Emergency relief network preparing for a hot summer

The online forum began vital networking between community and emergency response groups across the Yarra Ranges. Picture: UNSPLASH

By Tanya Steele

One organisation is tackling the resource management and planning for extreme heat days across the Yarra Ranges as summer comes in hot this year and local emergency services get prepared.

The Yarra Ranges Emergency Relief Network (YRERN) met online on Tuesday 31 October – along with representatives of CFA, SES, Vic Police, Ambulance Victoria, members of the Yarra Ranges Council hazard planning and emergency management teams and over 16 community groups.

YRERN Coordinator Fiona Regan said the session was themed around heat preparation and that YRERN aims to better support the groups who are working in the emergency relief space in the Yarra Ranges.

“In terms of offering support and advocacy, we look at things that people might need more information about that would be hard to source individually as organizations,” she said.

“We’re coming into summer, we thought it’d be a good idea to get grouped together and have a look at heat preparedness.”

Ms Regan said although the community is fairly aware of bushfire risk, the organisation also wanted to talk about heat risk and heatwave risk.

“Heatstroke is actually a health outcome far more dangerous than bushfires and we know that more heat waves are coming,” she said.

YRERN opened the session with a seasonal forecast for the coming months, held a Q&A with emergency services and Yarra Ranges council staff, and shared resources on planning for heat emergencies.

“We also started conversations between groups in four different Yarra Ranges areas – Urban, Valley, Hills and Upper Yarra – as making connections and forming relationships is a really important part of heat preparedness,” Ms Regan said.

The online forum gave attendees a chance to collaborate with YRERN and discuss potential issues with heat waves, such as power outages.

Ms Regan said a lot of the groups work in food relief and these issues require consideration and YRERN is encouraging them to think about the impacts.

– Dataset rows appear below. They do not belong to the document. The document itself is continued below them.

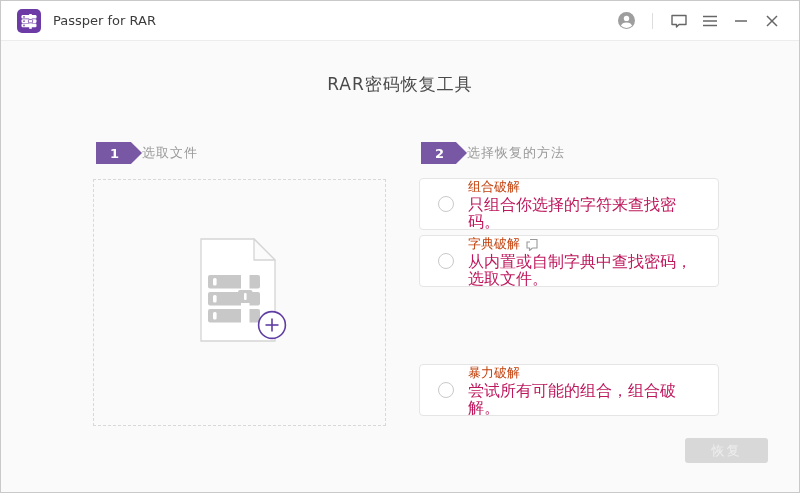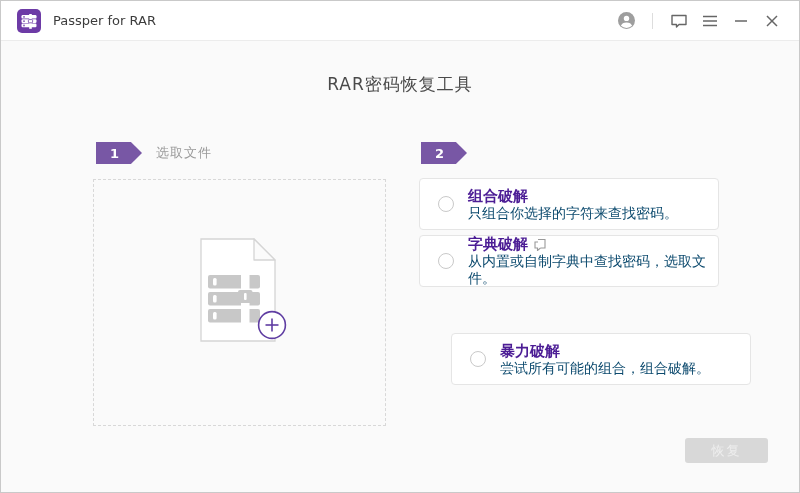--- a/index.html
+++ b/index.html
@@ -35,7 +35,7 @@
     clip-path:polygon(0 0, 76% 0, 100% 50%, 76% 100%, 0 100%);
     padding-right:9px;
   }
-  .step-label { margin-left:14px; font-size:13px; color:#9a9a9a; letter-spacing:1px; }
+  .step-label { font-size:13px; color:#9a9a9a; letter-spacing:1px; }
   
   .dropzone {
     position:absolute; left:92px; top:178px; width:293px; height:247px;

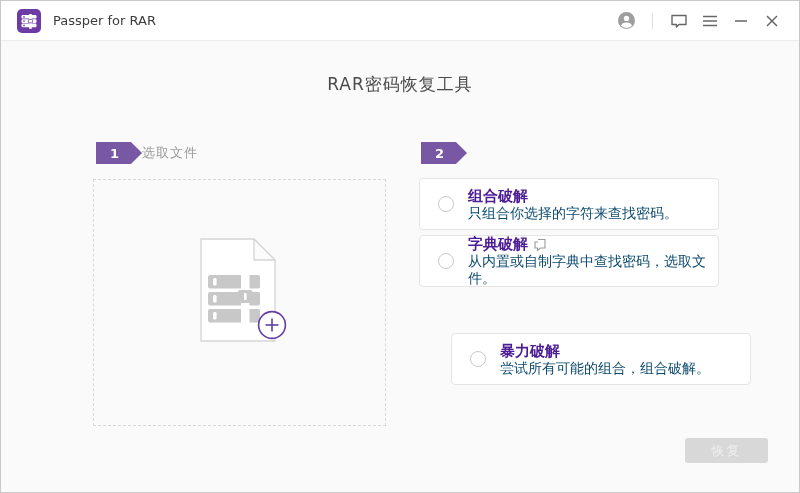--- a/index.html
+++ b/index.html
@@ -156,6 +156,7 @@
 
   <div class="step-row right">
     <div class="step-badge">2</div>
+    <span class="step-label">选择恢复的方法</span>
   </div>
 
   <div class="card card-0">

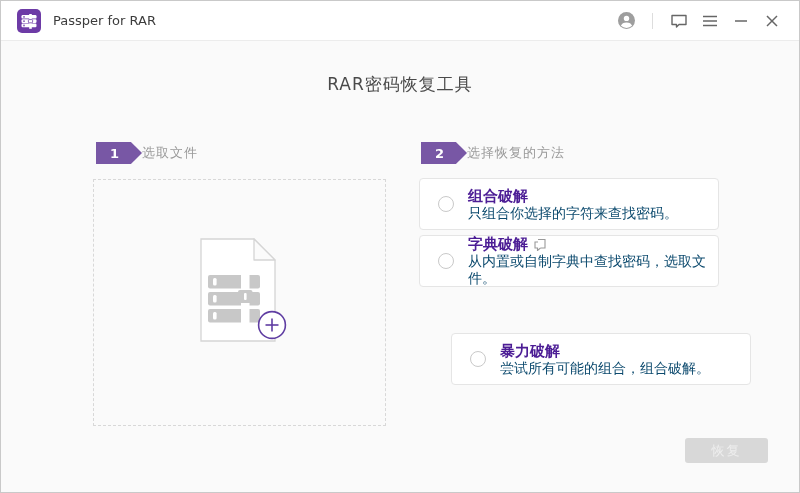--- a/index.html
+++ b/index.html
@@ -55,7 +55,7 @@
   }
   .card-text { display:flex; flex-direction:column; justify-content:center; }
   .card-title-row { display:flex; align-items:center; gap:6px; }
-  .card-title { font-size:15px; font-weight:700; color:#4c1d95; line-height:18px; }
+  .card-title { font-size:13px; font-weight:400; color:#c2410c; line-height:18px; }
   .card-desc  { font-size:14px; color:#0c4a6e; line-height:17px; }
   
   .recover-btn {

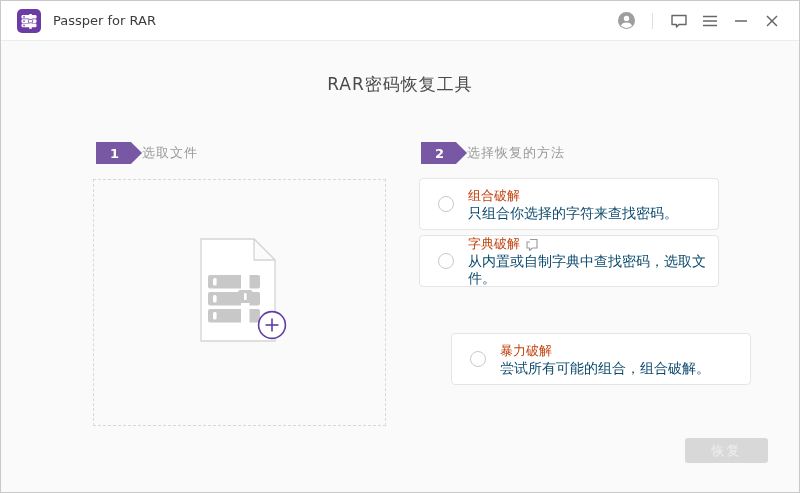--- a/index.html
+++ b/index.html
@@ -56,7 +56,7 @@
   .card-text { display:flex; flex-direction:column; justify-content:center; }
   .card-title-row { display:flex; align-items:center; gap:6px; }
   .card-title { font-size:13px; font-weight:400; color:#c2410c; line-height:18px; }
-  .card-desc  { font-size:14px; color:#0c4a6e; line-height:17px; }
+  .card-desc  { font-size:16px; color:#be185d; line-height:17px; }
   
   .recover-btn {
     position:absolute; left:684px; top:437px; width:83px; height:25px;

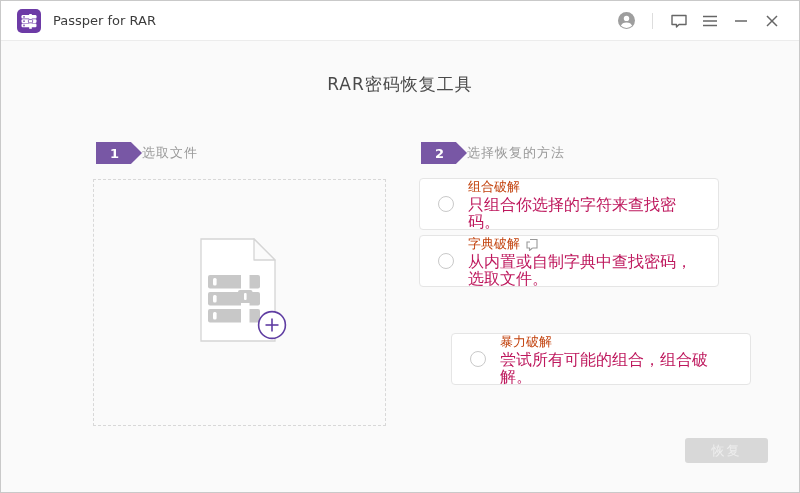--- a/index.html
+++ b/index.html
@@ -48,7 +48,7 @@
     background:#ffffff; border:1px solid #e5e5e5; border-radius:4px;
     display:flex; align-items:center; padding:0 12px; cursor:pointer;
   }
-  .card-0 { top:177px; } .card-1 { top:234px; } .card-2 { top:291px; } .card-3 { top:332px;margin-left:32px; }
+  .card-0 { top:177px; } .card-1 { top:234px; } .card-2 { top:291px; } .card-3 { top:363px; }
   .radio {
     width:16px; height:16px; border:1px solid #c9c9c9; border-radius:50%;
     background:#ffffff; margin:0 14px 0 6px; flex:0 0 auto; cursor:pointer;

“Particularly if you’re not in a fully structured organization, it’s not necessarily high up on the list of plans on what your organization is going to do in certain circumstances,” she said.

“If you’ve got clients who are relying on your food pantry to be fed, but either there’s a bushfire is coming, or the power has been out for three days – What’s actually your approach to that?”

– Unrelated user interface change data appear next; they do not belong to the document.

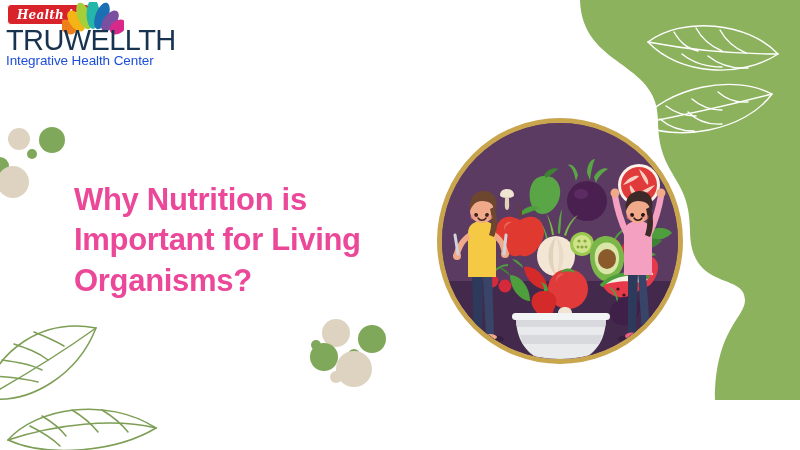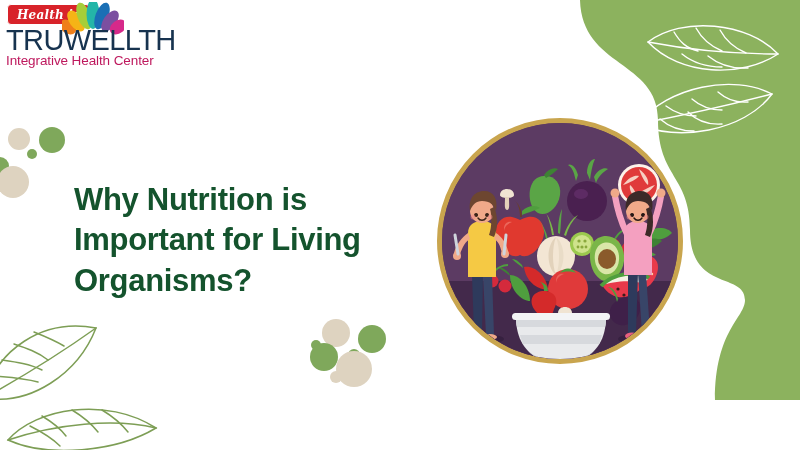--- a/index.html
+++ b/index.html
@@ -51,7 +51,7 @@
   }
   .logo-tag {
     position:absolute; left:6px; top:52px; width:180px;
-    font-size:13.5px; color:#be185d; letter-spacing:-0.1px; line-height:1;
+    font-size:13.5px; color:#1d4ed8; letter-spacing:-0.1px; line-height:1;
     font-family:"Liberation Sans", sans-serif;
   }
 

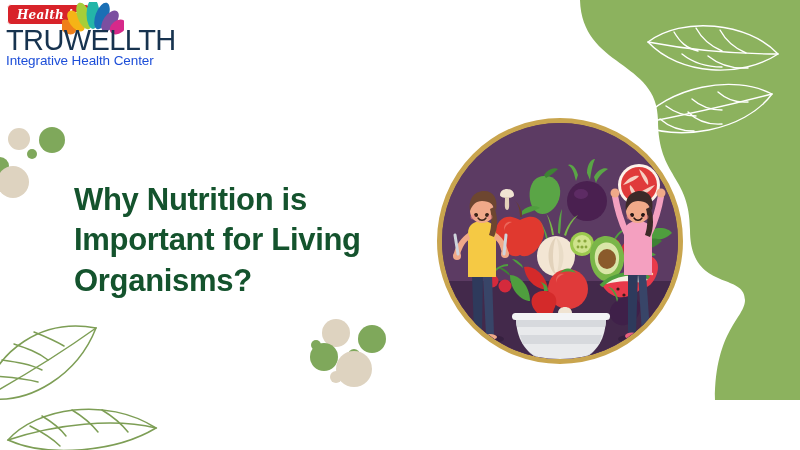--- a/index.html
+++ b/index.html
@@ -58,7 +58,7 @@
   
   .headline {
     position:absolute; left:74px; top:180px; width:350px;
-    color:#14532d;
+    color:#ec4899;
     font-size:31px; font-weight:bold; line-height:1.30;
     letter-spacing:-0.3px;
     font-family:"Liberation Sans", sans-serif;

Tecoma Food is Free volunteer and Hills representative for YRERN Sue Brown said that people are used to coming into facilities for assistance with food insecurity but that the Tecoma church itself closes on extreme fire days.

“We understand that people still need to access service, especially if they are evacuating and we try to put out things like water or food that can be taken on the go,” she said.

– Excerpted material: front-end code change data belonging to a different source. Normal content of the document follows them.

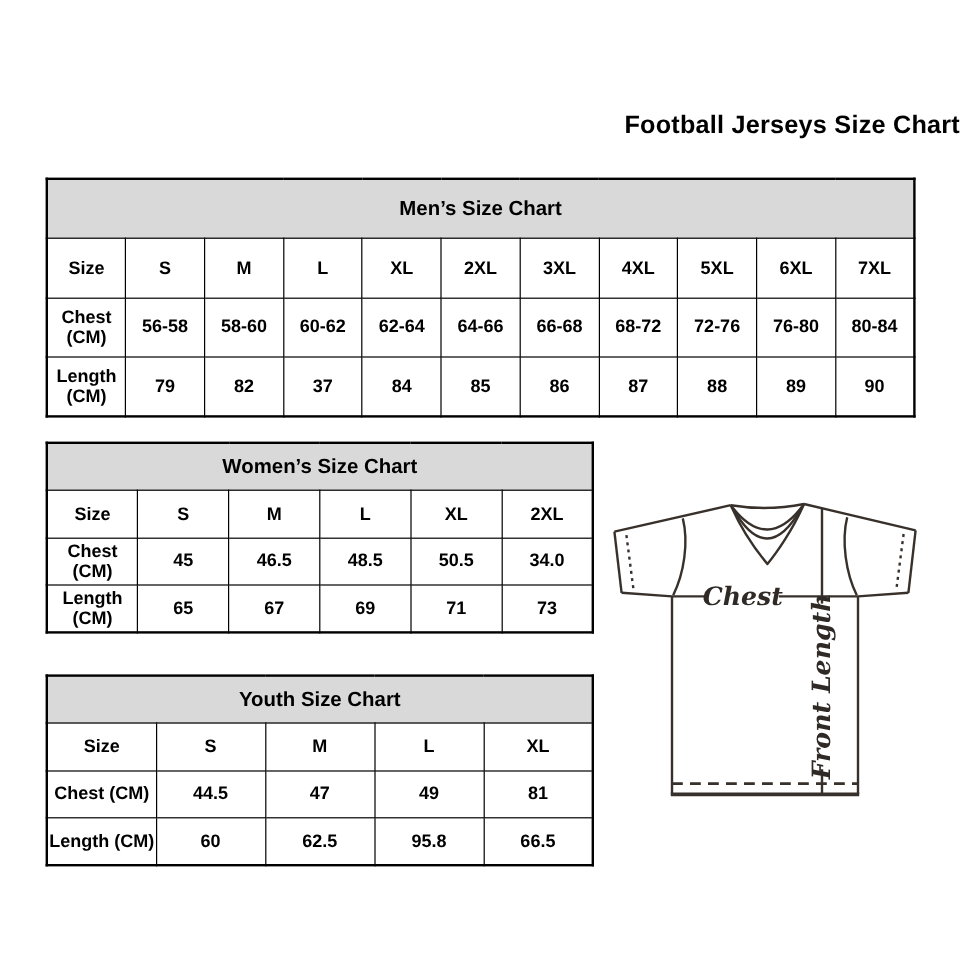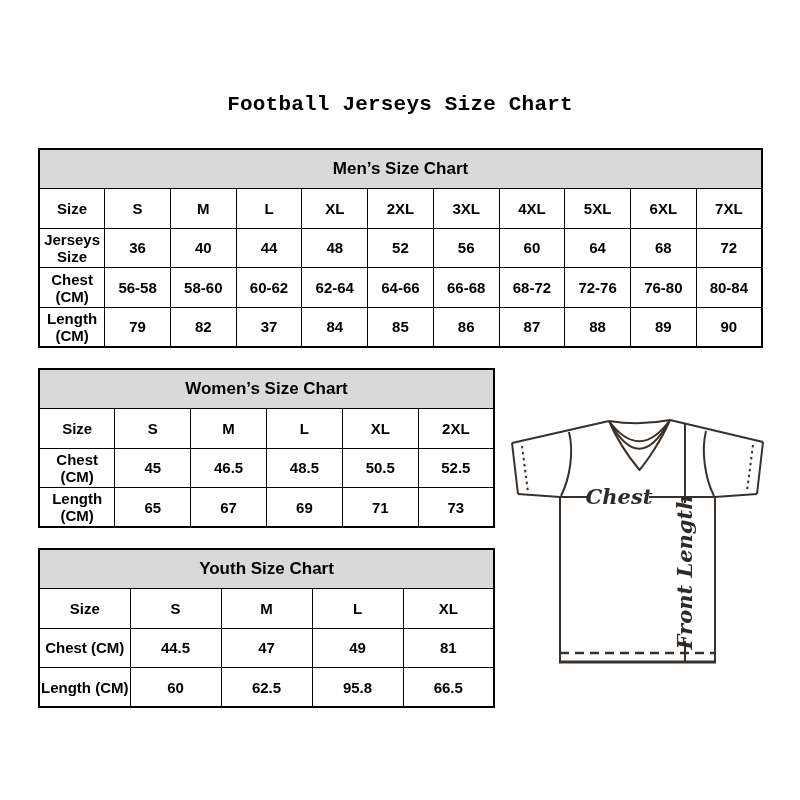--- a/index.html
+++ b/index.html
@@ -10,9 +10,8 @@
   }
   .page-title {
     position: absolute; top: 93px; left: 0; width: 800px;
-    text-align: center; font-size: 21px; font-weight: bold;
+    text-align: right; font-size: 21px; font-weight: bold;
     letter-spacing: 0.2px;
-    font-family: Liberation Mono, monospace;
   }
   .table-box { position: absolute; }
   #mens-table-box   { left: 38px; top: 148px; width: 725px; height: 200px; }

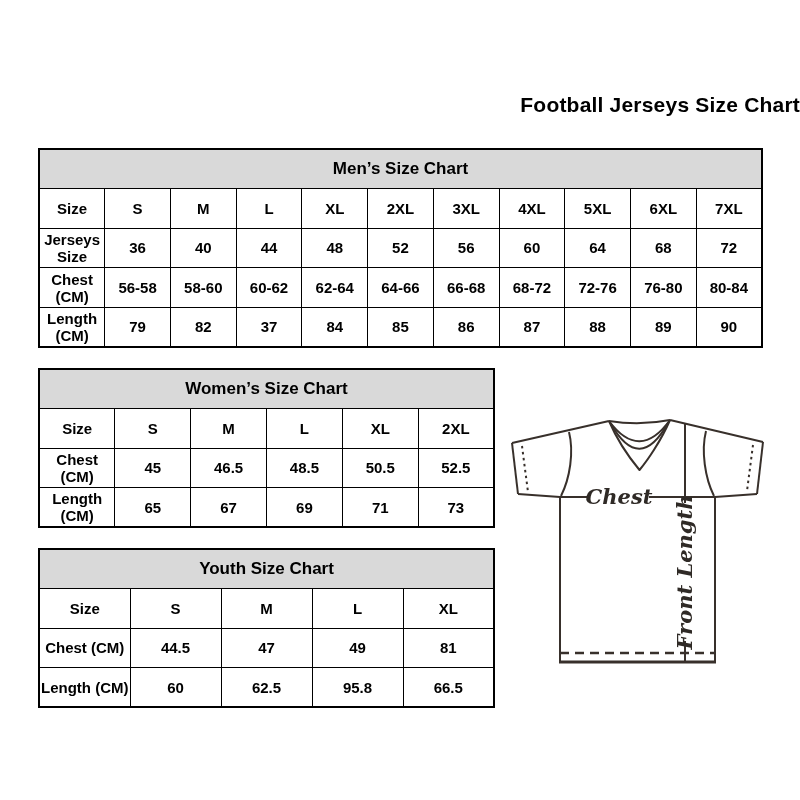--- a/index.html
+++ b/index.html
@@ -70,19 +70,6 @@
             <td class="data-cell">7XL</td>
           </tr>
           <tr>
-            <td class="row-label">Jerseys Size</td>
-            <td class="data-cell">36</td>
-            <td class="data-cell">40</td>
-            <td class="data-cell">44</td>
-            <td class="data-cell">48</td>
-            <td class="data-cell">52</td>
-            <td class="data-cell">56</td>
-            <td class="data-cell">60</td>
-            <td class="data-cell">64</td>
-            <td class="data-cell">68</td>
-            <td class="data-cell">72</td>
-          </tr>
-          <tr>
             <td class="row-label">Chest (CM)</td>
             <td class="data-cell">56-58</td>
             <td class="data-cell">58-60</td>

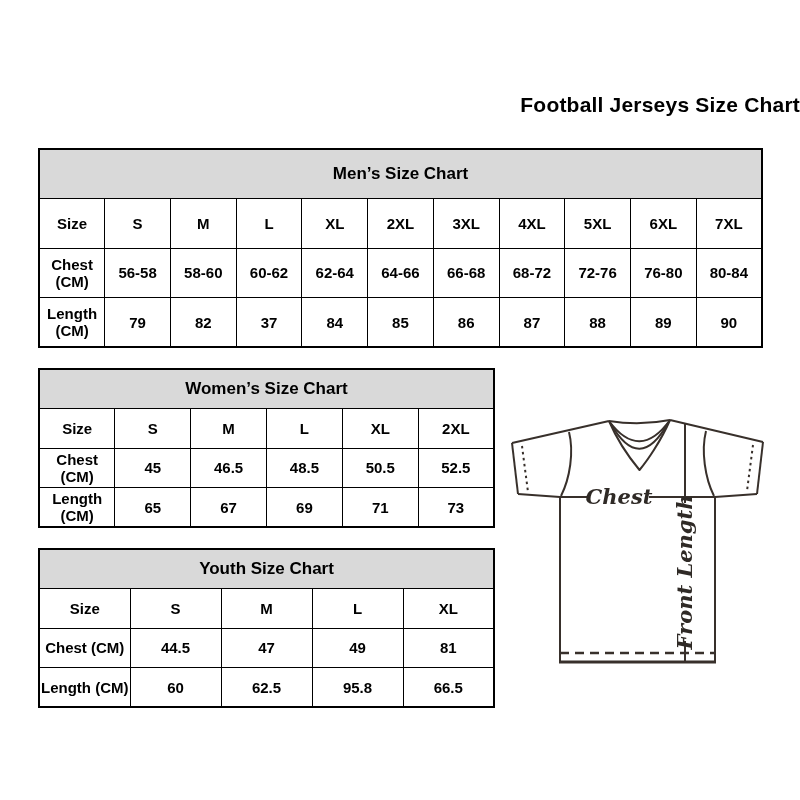--- a/index.html
+++ b/index.html
@@ -118,7 +118,7 @@
             <td class="data-cell">46.5</td>
             <td class="data-cell">48.5</td>
             <td class="data-cell">50.5</td>
-            <td class="data-cell">52.5</td>
+            <td class="data-cell">34.0</td>
           </tr>
           <tr>
             <td class="row-label">Length (CM)</td>

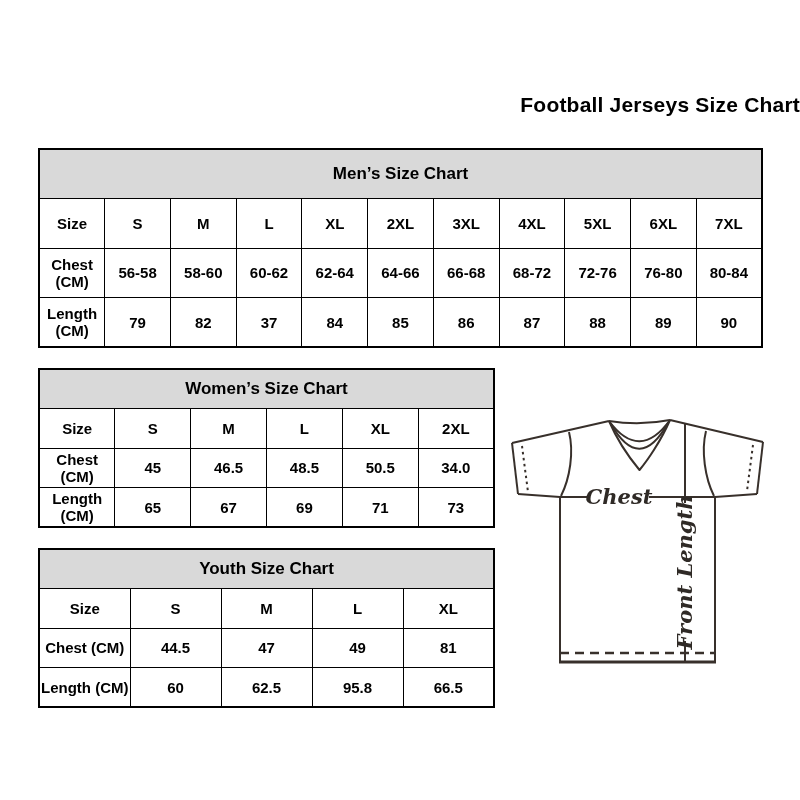--- a/index.html
+++ b/index.html
@@ -16,7 +16,7 @@
   .table-box { position: absolute; }
   #mens-table-box   { left: 38px; top: 148px; width: 725px; height: 200px; }
   #womens-table-box { left: 38px; top: 368px; width: 457px; height: 160px; border-radius: 28px; }
-  #youth-table-box  { left: 38px; top: 548px; width: 457px; height: 160px; }
+  #youth-table-box  { left: 38px; top: 562px; width: 457px; height: 160px; }
   table.size-table {
     border-collapse: collapse; table-layout: fixed;
     width: 100%; height: 100%;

“The church runs off solar and doesn’t have a battery – so if we do lose power, we do have issues. But we do the best with the resources that we’ve currently got”

Ms Brown said that reflecting on the 2009 bushfires, she remembers that there were weeks of really hot days.

“In the mornings you had to get off the mountain – it was really difficult for vulnerable people, particularly if they didn’t have anywhere else to go,” she said.

Accessing information in times of emergency is incredibly important and Ms Regan said it can be difficult to get that information to vulnerable people.

“If you’ve got people coming to a food pantry – well then get some emergency preparedness booklets on display at the food pantry, so people can be picking them up at the same time,” she said.

Ms Regan said the meeting was a chance to pose questions which will help develop plans surrounding resources like generators.

“It’s trying to share that load between a lot of different groups and look at what works best in each area because what works in Healesville isn’t the same as what is going to work in Warburton,” she said.

“What YRERN can do is be a centralised point for information – we’re one point that people can contact, and then we can contact the 50 or more organizations that are part of the network.”